• [Exercise details]
Only the lines from the top of the records below through the line containing "- If you don't" should be printed, exactly and without pictures.

__________

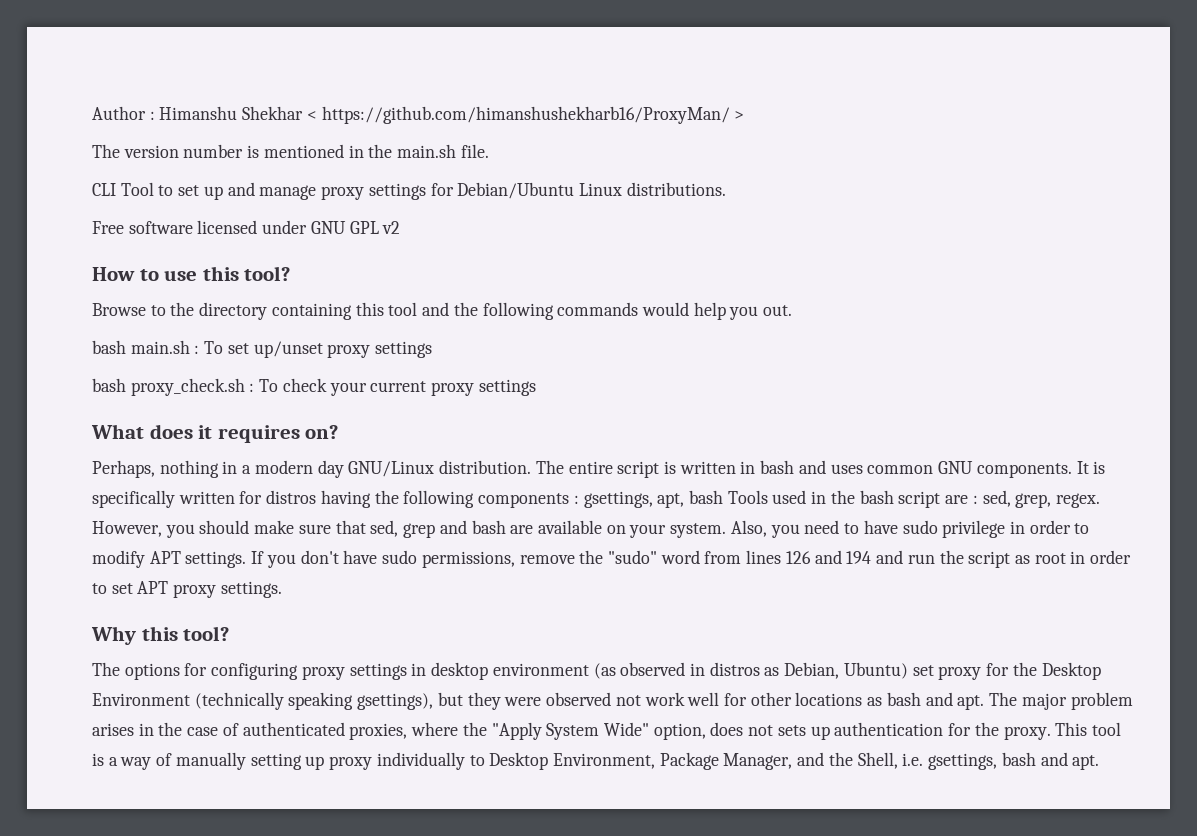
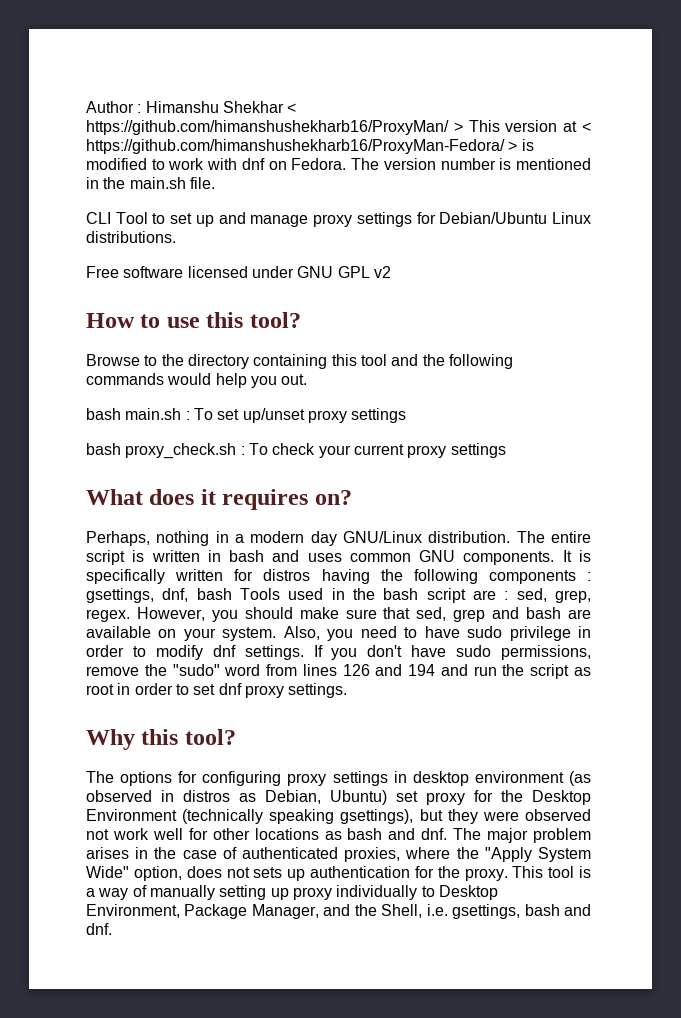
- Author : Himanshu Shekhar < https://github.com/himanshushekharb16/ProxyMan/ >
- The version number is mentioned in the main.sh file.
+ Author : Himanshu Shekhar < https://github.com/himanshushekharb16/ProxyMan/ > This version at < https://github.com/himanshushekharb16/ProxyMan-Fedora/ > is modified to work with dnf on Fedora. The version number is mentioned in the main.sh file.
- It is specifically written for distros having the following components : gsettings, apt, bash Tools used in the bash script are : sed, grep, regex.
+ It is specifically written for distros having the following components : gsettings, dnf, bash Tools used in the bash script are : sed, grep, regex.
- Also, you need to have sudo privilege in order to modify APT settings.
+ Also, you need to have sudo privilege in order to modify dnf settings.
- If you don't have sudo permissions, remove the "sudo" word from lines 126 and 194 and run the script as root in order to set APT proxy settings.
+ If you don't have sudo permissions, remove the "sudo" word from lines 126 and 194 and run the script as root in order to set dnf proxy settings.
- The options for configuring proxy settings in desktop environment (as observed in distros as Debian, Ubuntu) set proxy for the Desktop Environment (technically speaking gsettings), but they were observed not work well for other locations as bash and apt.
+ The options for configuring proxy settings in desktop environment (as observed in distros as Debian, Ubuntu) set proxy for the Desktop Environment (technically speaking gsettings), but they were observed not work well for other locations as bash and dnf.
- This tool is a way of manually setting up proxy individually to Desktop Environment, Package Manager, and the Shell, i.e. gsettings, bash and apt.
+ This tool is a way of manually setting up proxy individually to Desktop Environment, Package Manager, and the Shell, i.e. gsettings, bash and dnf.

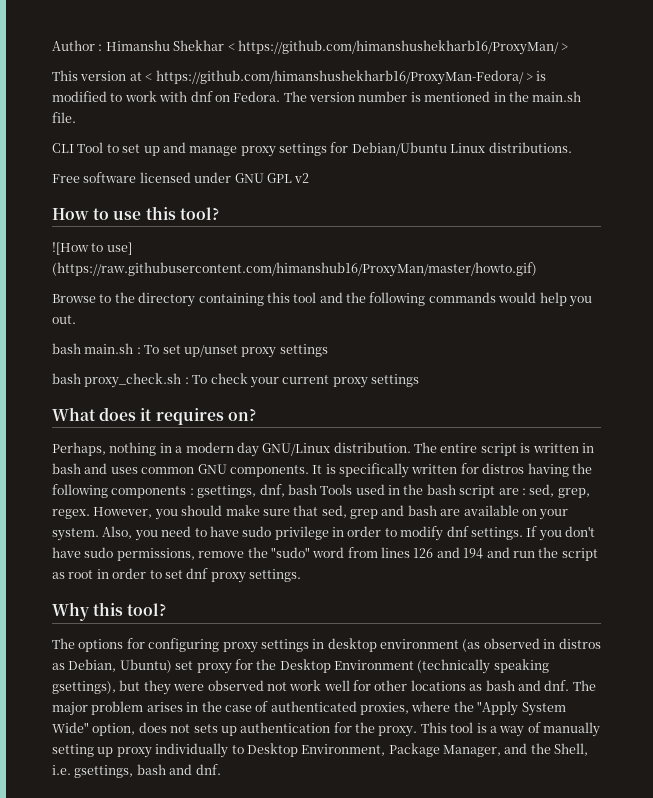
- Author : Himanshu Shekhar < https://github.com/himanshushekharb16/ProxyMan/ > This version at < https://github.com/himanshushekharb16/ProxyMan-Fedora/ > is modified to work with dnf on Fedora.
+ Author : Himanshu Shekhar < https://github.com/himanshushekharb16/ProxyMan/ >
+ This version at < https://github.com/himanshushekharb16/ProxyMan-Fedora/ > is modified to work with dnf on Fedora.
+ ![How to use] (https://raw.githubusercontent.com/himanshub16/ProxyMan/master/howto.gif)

__________

• [Exercise solution]
- Author : Himanshu Shekhar < https://github.com/himanshushekharb16/ProxyMan/ >
- The version number is mentioned in the main.sh file.
+ Author : Himanshu Shekhar < https://github.com/himanshushekharb16/ProxyMan/ > This version at < https://github.com/himanshushekharb16/ProxyMan-Fedora/ > is modified to work with dnf on Fedora. The version number is mentioned in the main.sh file.
- It is specifically written for distros having the following components : gsettings, apt, bash Tools used in the bash script are : sed, grep, regex.
+ It is specifically written for distros having the following components : gsettings, dnf, bash Tools used in the bash script are : sed, grep, regex.
- Also, you need to have sudo privilege in order to modify APT settings.
+ Also, you need to have sudo privilege in order to modify dnf settings.
- If you don't have sudo permissions, remove the "sudo" word from lines 126 and 194 and run the script as root in order to set APT proxy settings.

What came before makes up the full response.